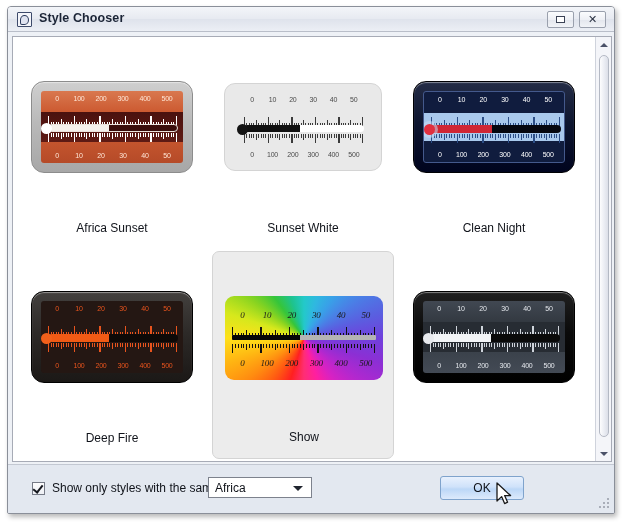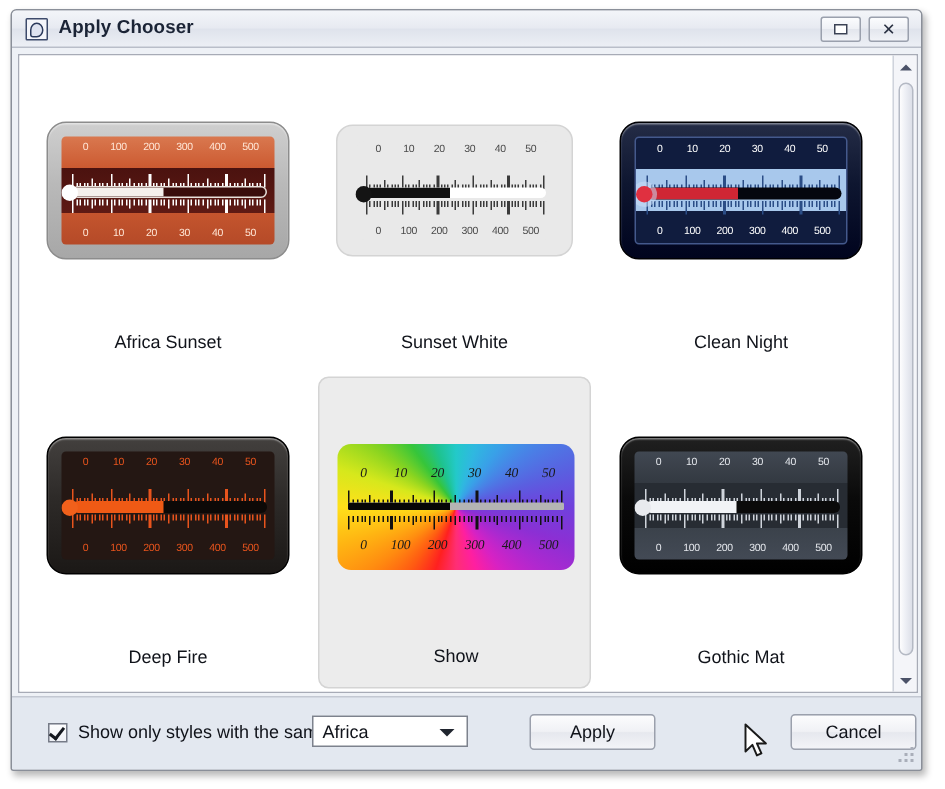"Apply Chooser" div { text: Apply -> Style }
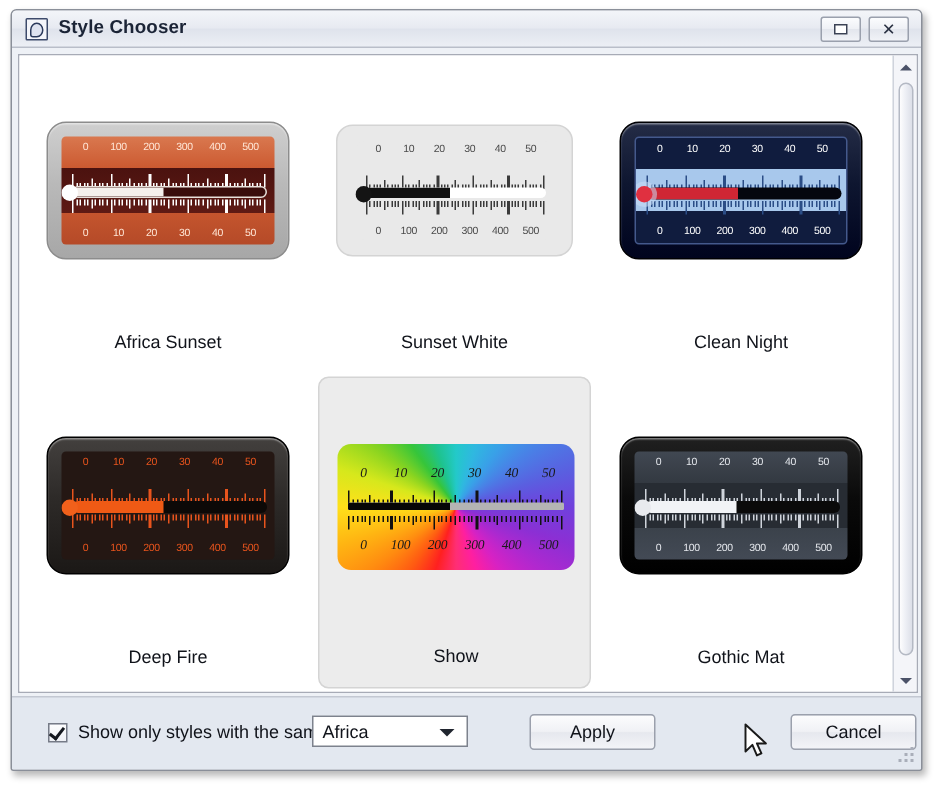"Gothic Mat" div.cell-label { html: <div>Gothic Mat</div> -> none }
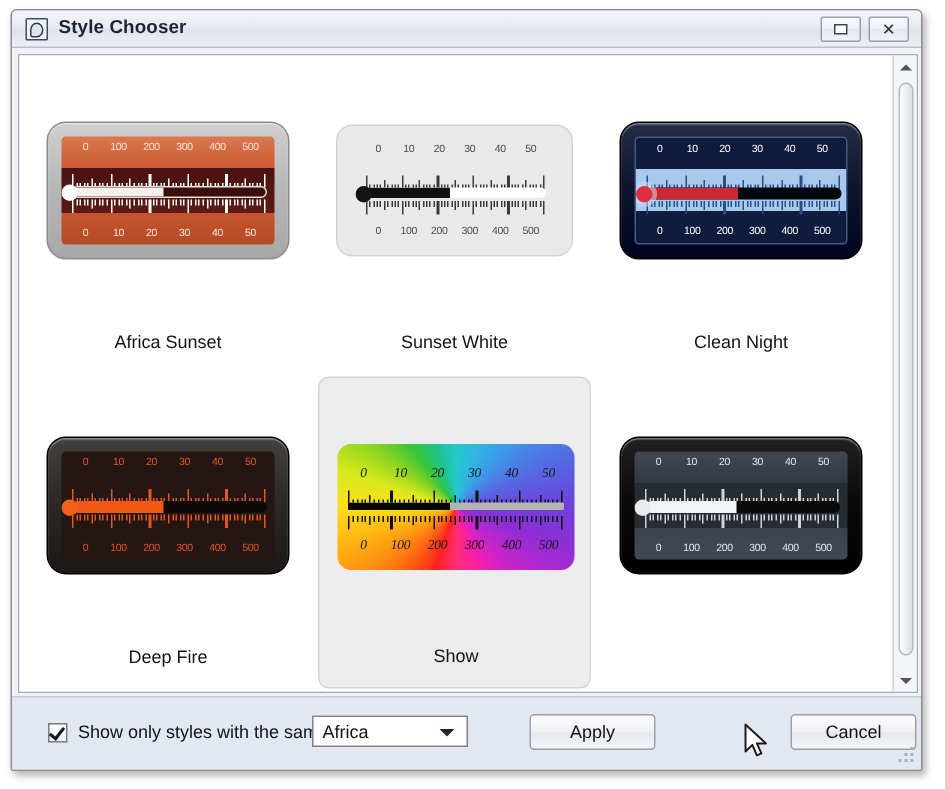"Apply" div.dlgbtn { html: <div>Apply</div> -> none }
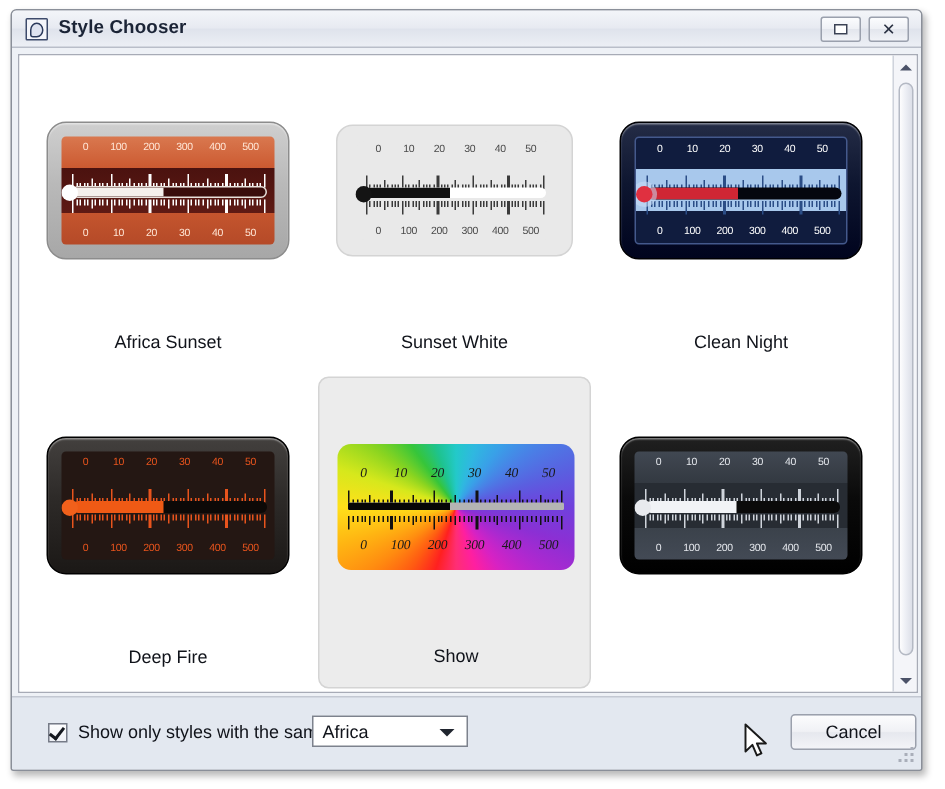"OK" div.dlgbtn { html: none -> <div>OK</div> }
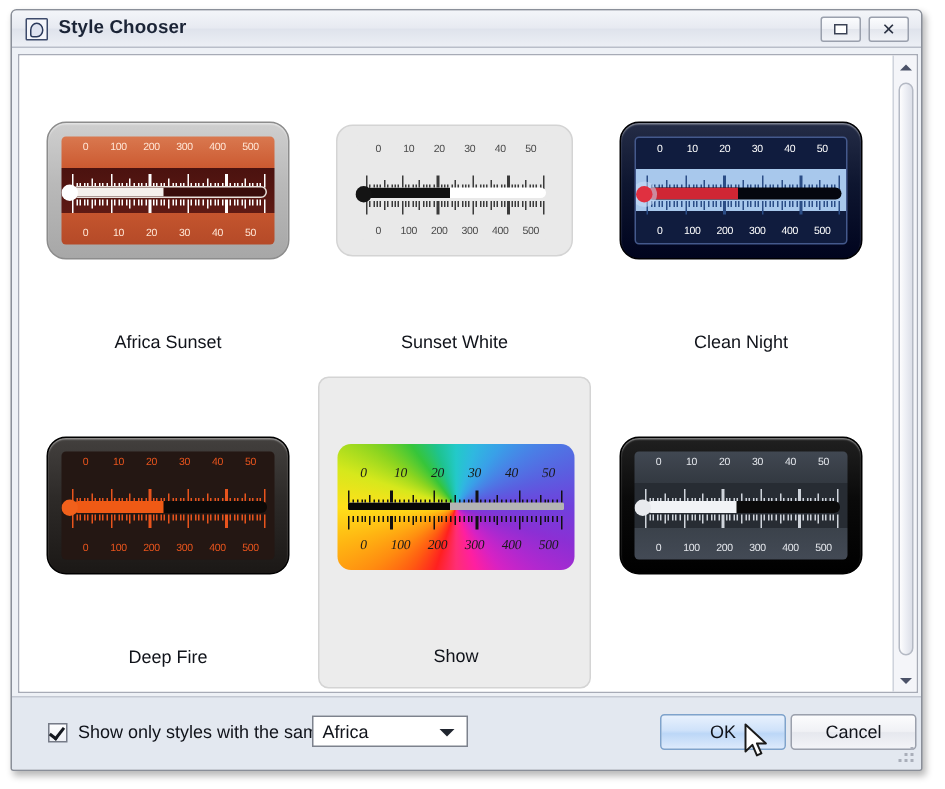"Cancel" div.dlgbtn { html: <div>Cancel</div> -> none }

HOW TO COMPLETE THIS TASK: Please give the material above again in full, with no pictures in your version.

ANSWER SPACE:
"Apply Chooser" div { text: Apply -> Style }
"Gothic Mat" div.cell-label { html: <div>Gothic Mat</div> -> none }
"Apply" div.dlgbtn { html: <div>Apply</div> -> none }
"OK" div.dlgbtn { html: none -> <div>OK</div> }
"Cancel" div.dlgbtn { html: <div>Cancel</div> -> none }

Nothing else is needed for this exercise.